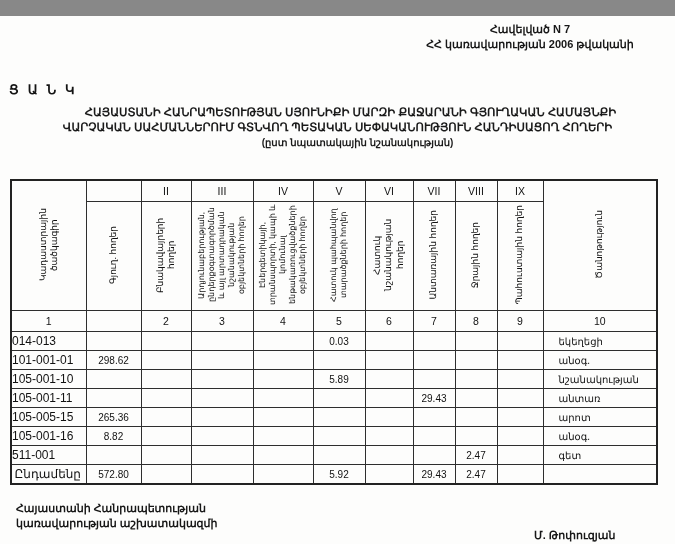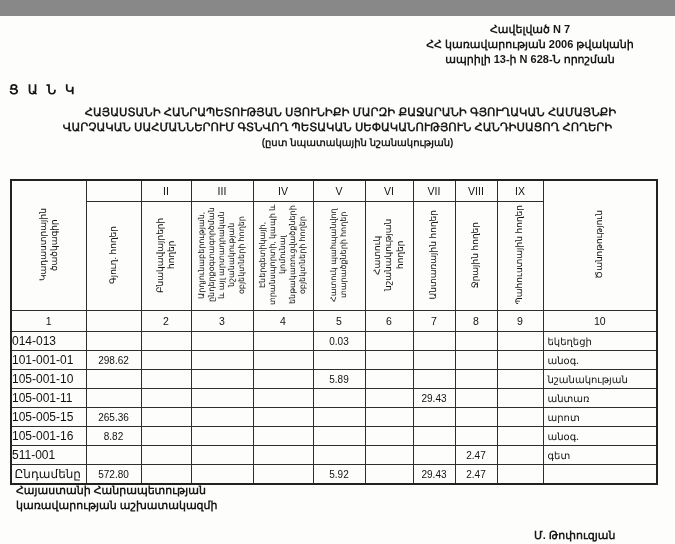"ապրիլի 13-ի N 628-Ն որոշման" div { html: <div>ապրիլի 13-ի N 628-Ն որոշման</div> -> none }
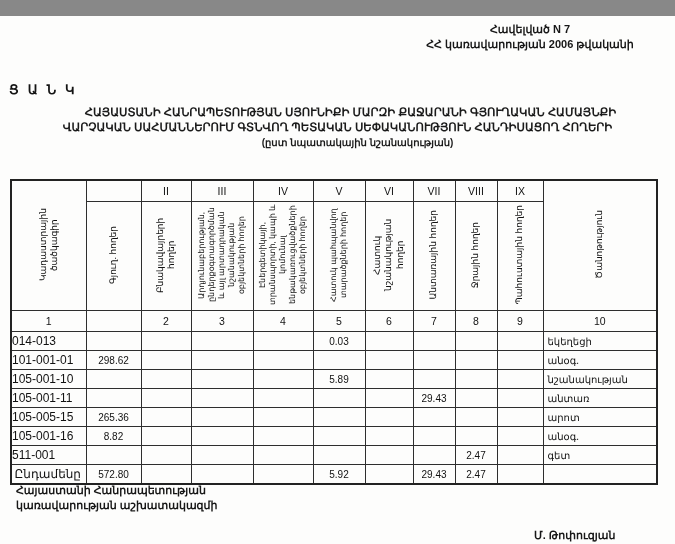"եկեղեցի" tbody.data-rows td.note { padding-left: 4px -> 15px }
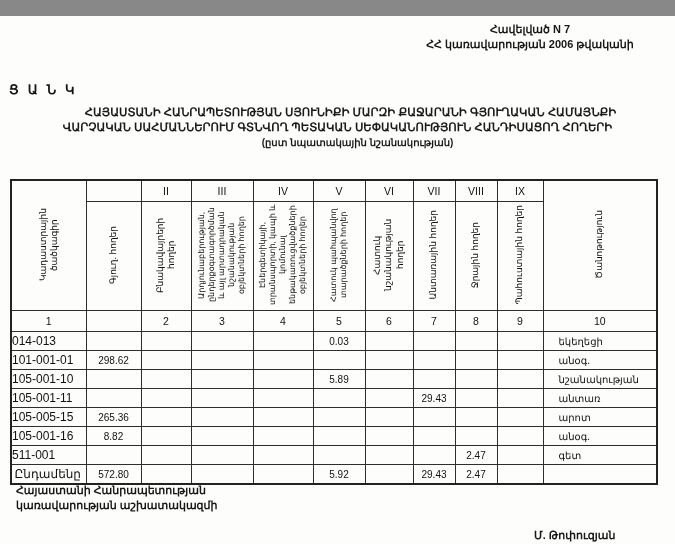"Հայաստանի Հանրապետության" .footer-left { top: 467px -> 485px }
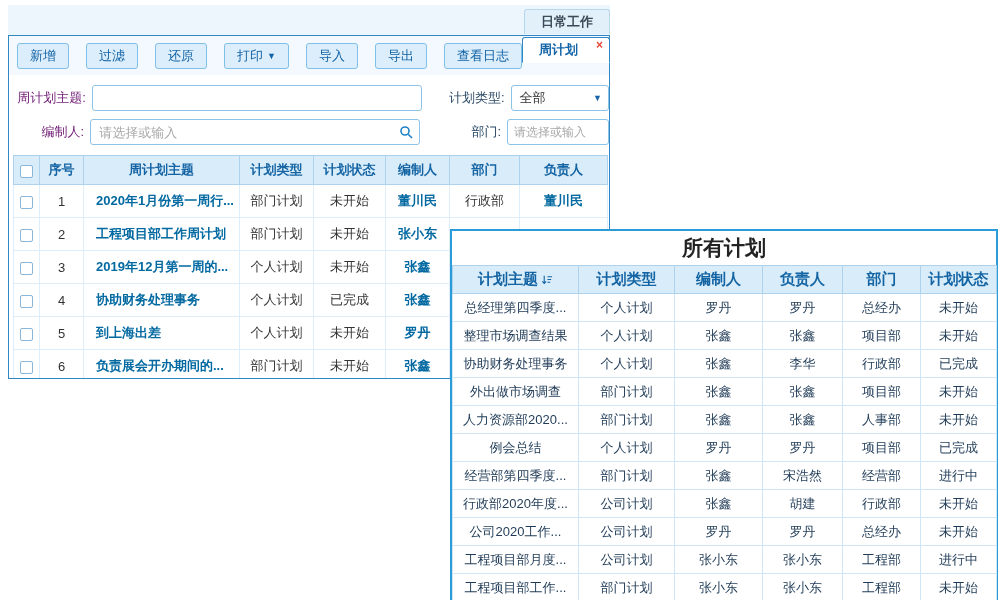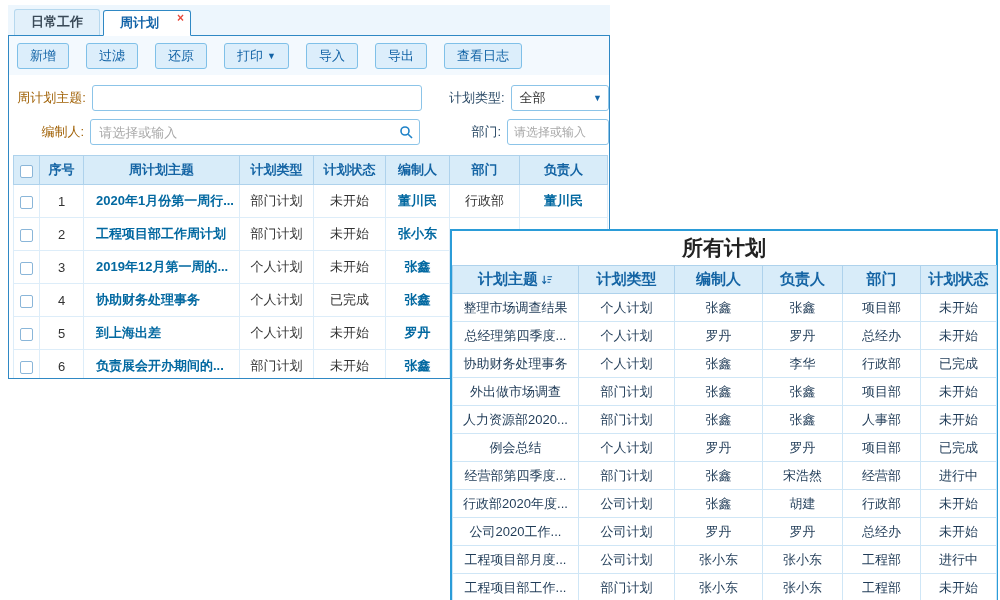"日常工作" .tabbar { flex-direction: none -> column }
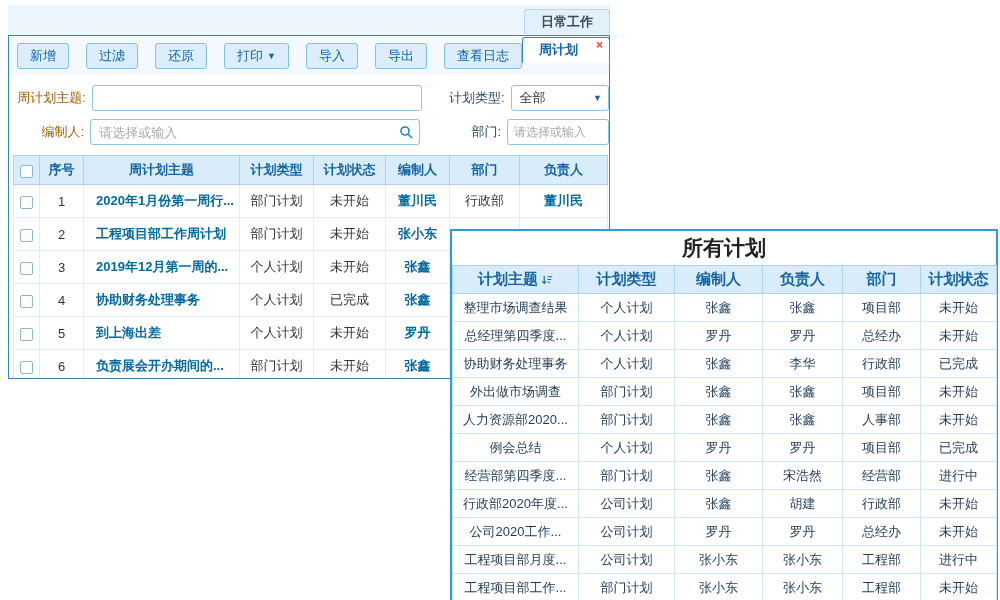"周计划主题:" .flabel { color: #a16207 -> #701a75 }
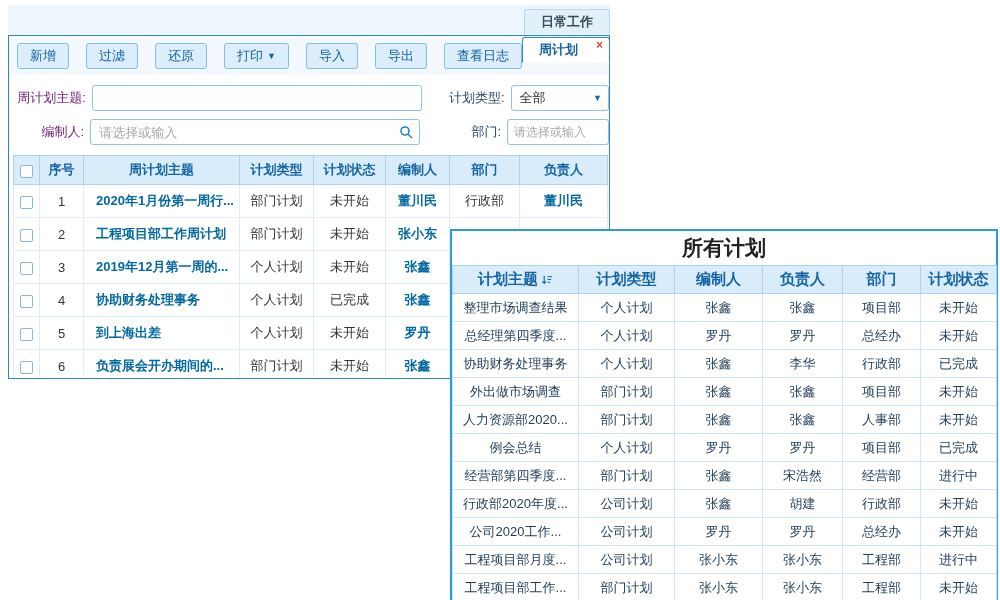"整理市场调查结果" tr { order: before "总经理第四季度..." -> after "总经理第四季度..." }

HOW TO COMPLETE THIS TASK: All that is needed is an exact copy of the lines from the line with "top: 467px ->" through the end of the listing, both ends included, with no pictures.

TASK RESPONSE:
"Հայաստանի Հանրապետության" .footer-left { top: 467px -> 485px }
"日常工作" .tabbar { flex-direction: none -> column }
"周计划主题:" .flabel { color: #a16207 -> #701a75 }
"整理市场调查结果" tr { order: before "总经理第四季度..." -> after "总经理第四季度..." }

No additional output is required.